C/C++11 mappings to processors

This document summarises some known mappings of C/C++11 atomic operations to x86, PowerPC, ARMv7, ARMv8, and Itanium instruction sequences. These are collected for discussion, not as a definitive source. At the moment, we do not include mappings for all atomic operations - for example, atomic increment is missing. We would be grateful for any suggestions.

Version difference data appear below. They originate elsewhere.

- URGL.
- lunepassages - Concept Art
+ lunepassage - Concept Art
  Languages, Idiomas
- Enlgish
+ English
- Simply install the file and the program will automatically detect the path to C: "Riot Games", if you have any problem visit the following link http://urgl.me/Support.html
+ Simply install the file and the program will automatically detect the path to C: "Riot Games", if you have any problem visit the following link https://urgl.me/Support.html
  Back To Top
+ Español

ARMv8 has additional instructions: stores and loads named store-release and load-acquire, which appear to be strong enough to implement the C/C++11 SC atomic operations (not just the C/C++11 release and acquire operations), and additional memory barriers.

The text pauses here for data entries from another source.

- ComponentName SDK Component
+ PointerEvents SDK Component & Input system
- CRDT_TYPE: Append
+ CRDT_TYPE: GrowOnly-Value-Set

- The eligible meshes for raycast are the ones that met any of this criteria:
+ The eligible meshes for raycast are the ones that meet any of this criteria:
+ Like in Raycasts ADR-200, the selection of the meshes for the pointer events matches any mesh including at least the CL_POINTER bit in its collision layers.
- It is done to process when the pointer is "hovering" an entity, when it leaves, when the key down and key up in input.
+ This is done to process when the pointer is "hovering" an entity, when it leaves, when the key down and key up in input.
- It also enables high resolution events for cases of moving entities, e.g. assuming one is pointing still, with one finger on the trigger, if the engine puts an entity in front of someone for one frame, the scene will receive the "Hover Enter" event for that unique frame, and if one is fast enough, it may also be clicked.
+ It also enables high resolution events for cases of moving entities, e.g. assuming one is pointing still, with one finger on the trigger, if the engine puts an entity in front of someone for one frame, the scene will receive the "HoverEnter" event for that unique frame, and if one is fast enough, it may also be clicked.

This document does not cover any optimisations of either the mappings or C/C++11 programs in general.

Change log

Approach

For each C/C++11 synchronisation operation and architecture, the document aims to provide an instruction sequence that implements the operation on given architecture. This is not the only approach — one could provide a mapping that shows the necessary barriers (or other synchronisation mechanism) between two program-order adjacent memory operations (either atomic or non-atomic). A good example of this approach is Doug Lea's cookbook for JVM compiler writers. While that approach can result in higher-performance mappings, we do not use it here because the resulting tables would be large and we have not investigated correct mappings for all the combinations. The per-operation approach that we take here would benefit from an optimisation pass that removes redundant synchronisation between adjacent operations.

Architectures

x86 (including x86-64)

C/C++11 Operation	x86 implementation
Load Relaxed:	MOV (from memory)
Load Consume:	MOV (from memory)
Load Acquire:	MOV (from memory)
Load Seq_Cst:	MOV (from memory)
Store Relaxed:	MOV (into memory)
Store Release:	MOV (into memory)
Store Seq Cst:	(LOCK) XCHG // alternative: MOV (into memory),MFENCE
Consume Fence:	<ignore>
Acquire Fence:	<ignore>
Release Fence:	<ignore>
Acq_Rel Fence:	<ignore>
Seq_Cst Fence:	MFENCE

The parenthesised (LOCK) reflects the fact that the XCHG instruction on x86 has an implicit LOCK prefix. If a compiler emits code using non-temporal stores, it must also emit sufficient fencing to make the usage of non-temporal stores unobservable to callers and callees.

JF Bastian suggests a locked identity operation to the top of stack as an alternative SC fence implementation

Sources: Alexander Terekhov's cpp-threads mailing list post, and the Batty et al., C/C++11 POPL 2011 paper.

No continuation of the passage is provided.